PS. Die demokratische Öffentlichkeit hat etwas anders gelagerte Gesichtspunkte, unter denen sie sich mit dem Richtungsstreit in der SPD befaßt. Schwerpunktmäßig studiert sie, wer sich wie gegen Schröder das Maul aufzureißen traut – und diagnostiziert dann eine gewisse Führungsschwäche in dieser Partei. Umgekehrt ist es für alle diese Freunde der pluralistischen Meinungsbildung ein Zeichen extremer Führungsstärke dieses Kanzler, wenn der dann mit einem schlichten Schnauze! seinen einzigen Diskussionsbeitrag einreicht. Und wenn dann doch noch ein ‚Traditionalist‘ herumpiepst, fangen sie mit der Diagnose Führungskrise wieder von vorne an. Daneben aber versteht man sich auch sehr gut darauf, sich selbst zum Anwalt der Sache zu machen, um die es dem Kanzler geht. Auf eigene Weise, versteht sich, so daß die Sprachregelungen, die der SPD-Chef für die zukünftige Selbstdarstellung seiner Partei verbindlich machen will, zu Richtlinien des Zeitgeistes werden. Da muß ein Schröder nur zu verstehen geben, daß er sein politisches Wirken ab sofort nicht mehr daran messen lassen will, ob da irgendjemand unter dem Gesichtspunkt einer sozialen Gerechtigkeit an ihm etwas zu beanstanden findet – schon wissen die Vertreter der Öffentlichkeit, wie sie und alle anderen fortan über Gerechtigkeit und ähnliches nachzudenken haben: Was heißt soziale Gerechtigkeit? (SZ, 3.8.), fragt da einer von ihnen, nur um in seiner Antwort loszuwerden, daß ‚sozial‘ und ‚gerecht‘ einfach ein Widerspruch sind, der Sozialstaat ein Ding der Unmöglichkeit ist und die Millionen von Arbeitslosen – wenn überhaupt etwas – allenfalls zweierlei gebieten. Erstens genau das, was der Kanzler ohnehin vorhat, nämlich die zügige Weiterverarmung aller, die noch Arbeit haben – wenn Lohnerhöhungen Arbeitsplätze kosten, dann erschweren sie die Beteiligung an der Gesellschaft, dann ist Lohnzurückhaltung sozial gerecht.

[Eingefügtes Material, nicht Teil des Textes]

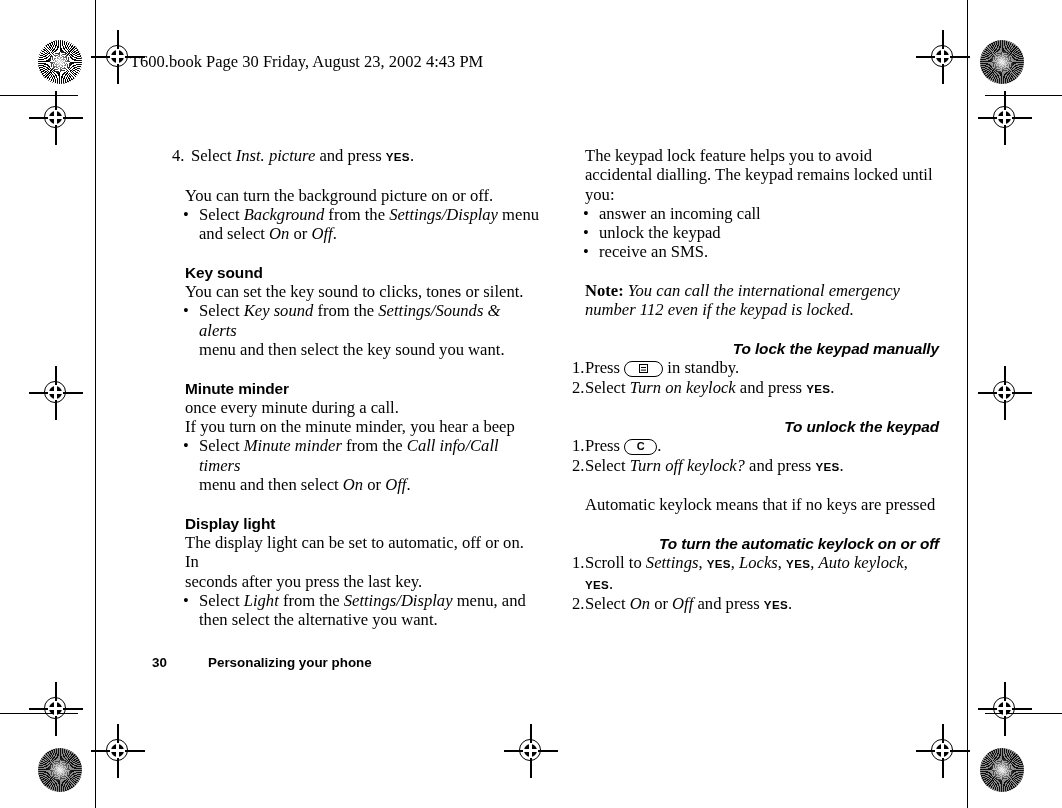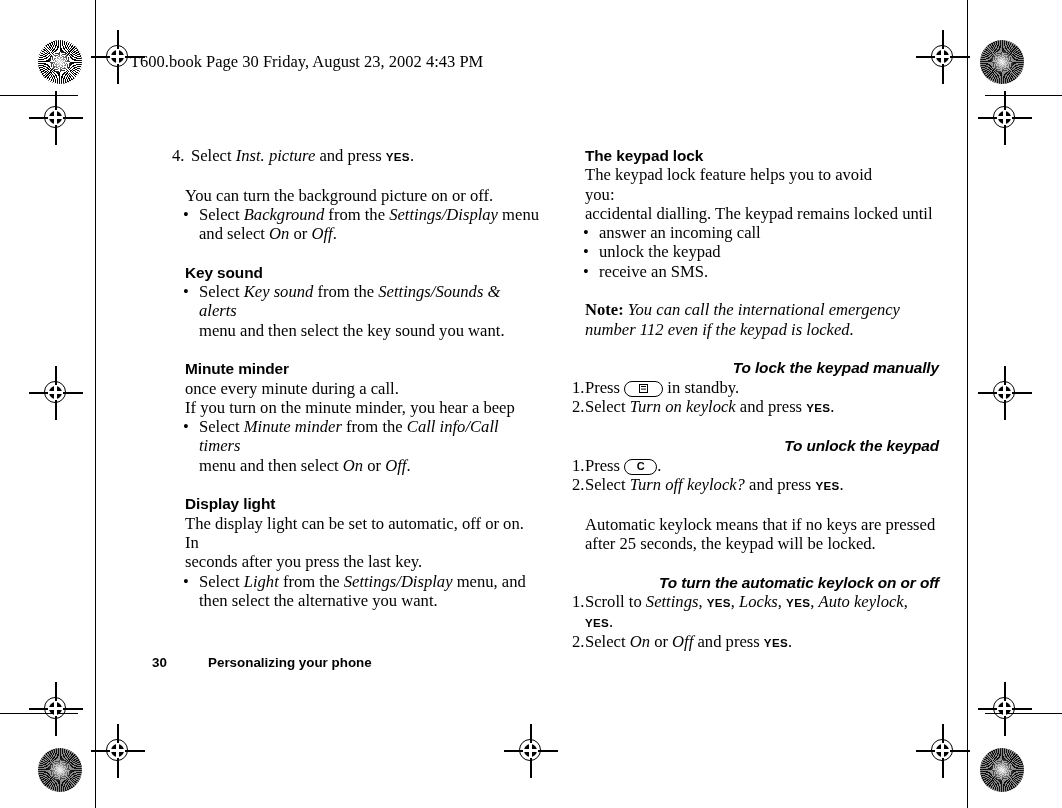"The keypad lock" div.h2 { html: <div>The keypad lock</div> -> none }
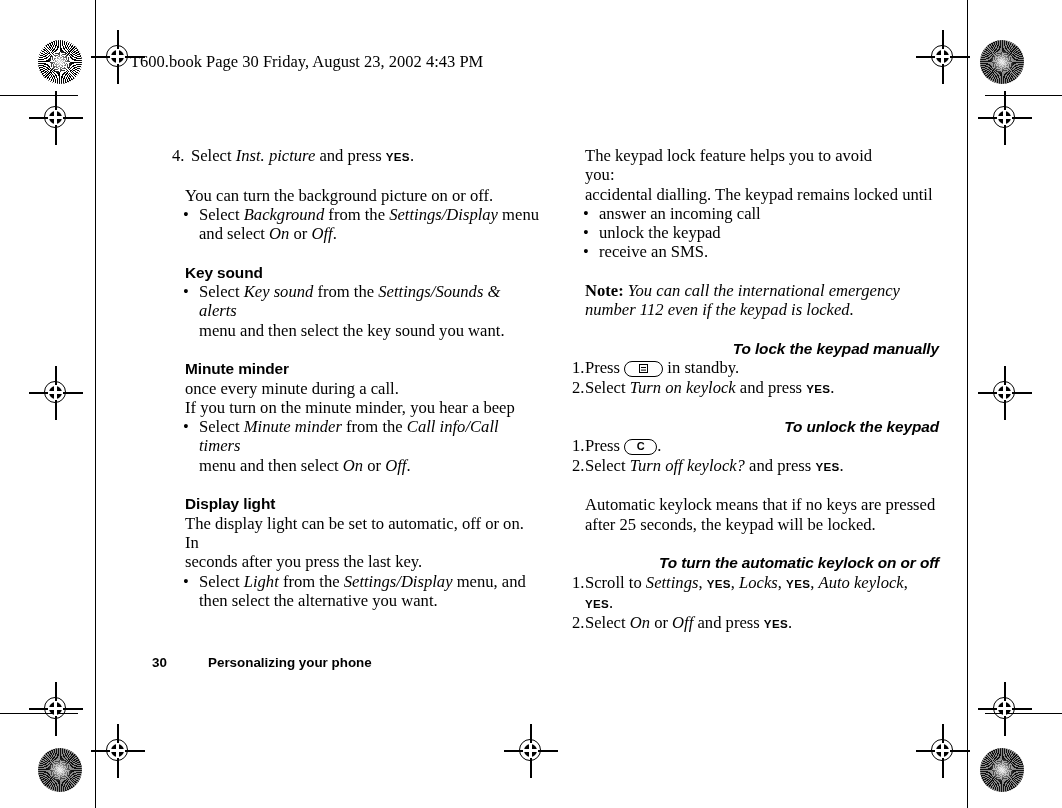"you:" div.para { order: before "accidental dialling. The keypad remains" -> after "accidental dialling. The keypad remains" }
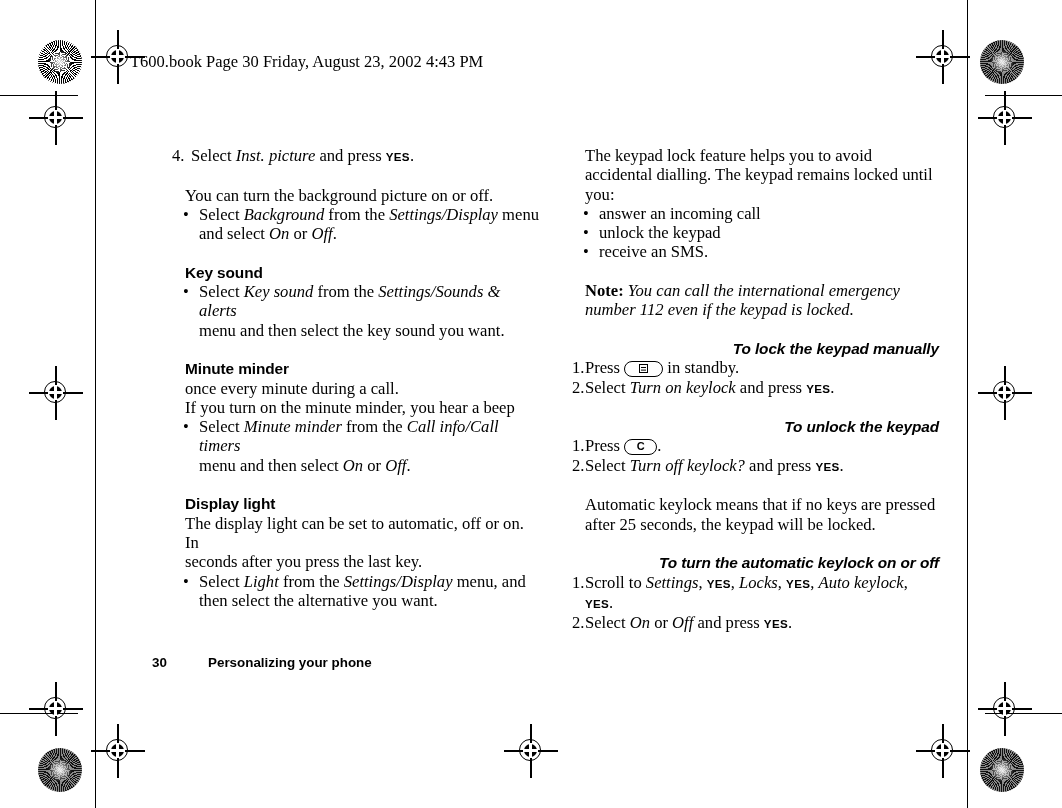"You can set the key" div.para { html: none -> <div>You can set the key sound to clicks, tones or silent.</div> }
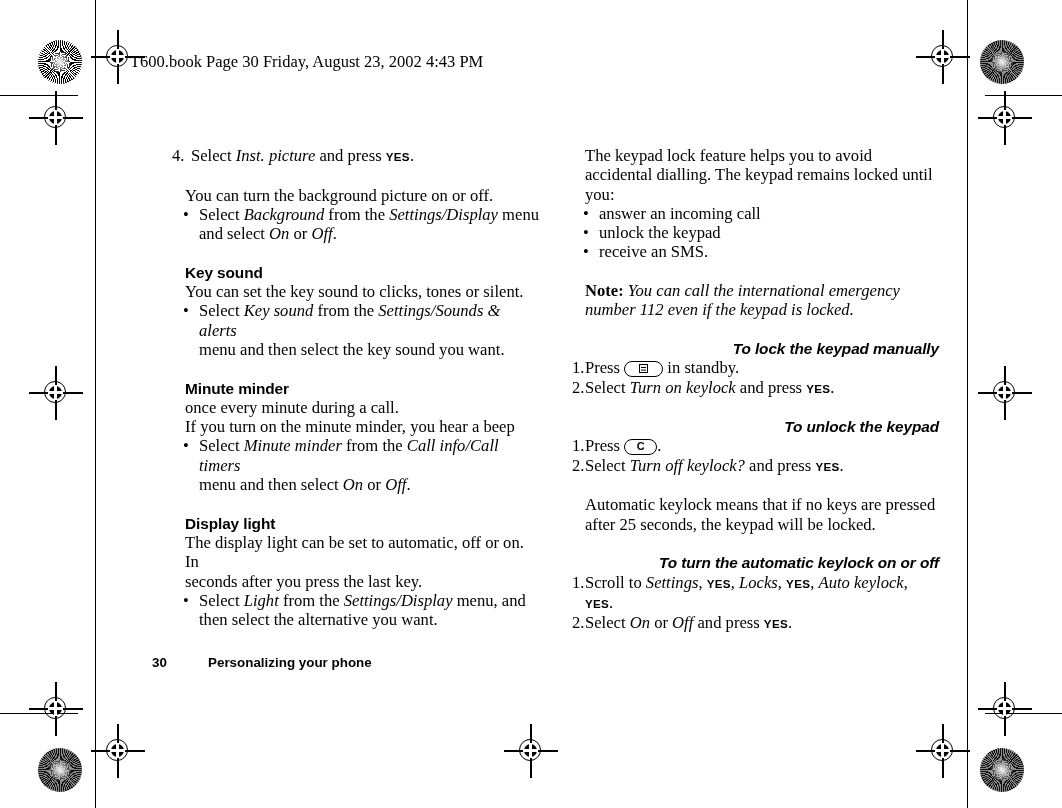"after 25 seconds, the keypad" div.para { html: <div>after 25 seconds, the keypad will be locked.</div> -> none }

Und zweitens genau das, was der Kanzler mit seiner SPD vorhat – sozial gerecht ist, sich alter Symbole zu entledigen.

PPS: Kaum von Schröder auf den dafür vorgesehenen Haufen verfrachtet, findet sich auf dem prompt der Mistkäfer, der sich über die alten SPD-Ideale hermacht. Genosse Gysi von der PDS ist der Meinung, daß sich aus dem ideologischen Überbau, mit dem die SPD-Führung einfach nicht mehr renommieren will, durchaus noch etwas machen ließe, für seinen Haufen nämlich, beim Wähler. Womöglich wählt dieses demokratische Vernunftwesen tatsächlich immer genau die Partei, die unter der Parole steht, die sie hochhält, und wenn so viele wegen der Gerechtigkeit, der sozialen, SPD gewählt haben, dann wählen vielleicht ein paar von denen, wenn sie demnächst noch ärmer sind, die PDS – wenn die nur verkündet: Gerechtigkeit ist modern! Vielleicht aber auch nicht, und die vielen, die wegen der Gerechtigkeit SPD gewählt haben, wählen genau deswegen weiterhin die SPD, weil sie von der gesagt bekommen, daß es für die Wahl dieser Partei gar keinen speziellen Grund mehr braucht. PDS-Chefideologe Brie jedenfalls hat so seine Bedenken, ob dieser alte SPD-Köder zum Stimmenfang noch wirklich zieht – wirft ihn doch gerade eine veritable Volkspartei mit dem Argument weg, daß mit ihm keinesfalls mehr Staat zu machen ist. Das beeindruckt ihn, denn schließlich will auch die PDS mindestens so modern sein wie alle anderen, also mit den Stimmen des Volkes Staat machen – und nicht gemeinsam mit ihren dahinsterbenden Mitgliedern als Politsekte veraltetes Gedankengut zu Tode pflegen.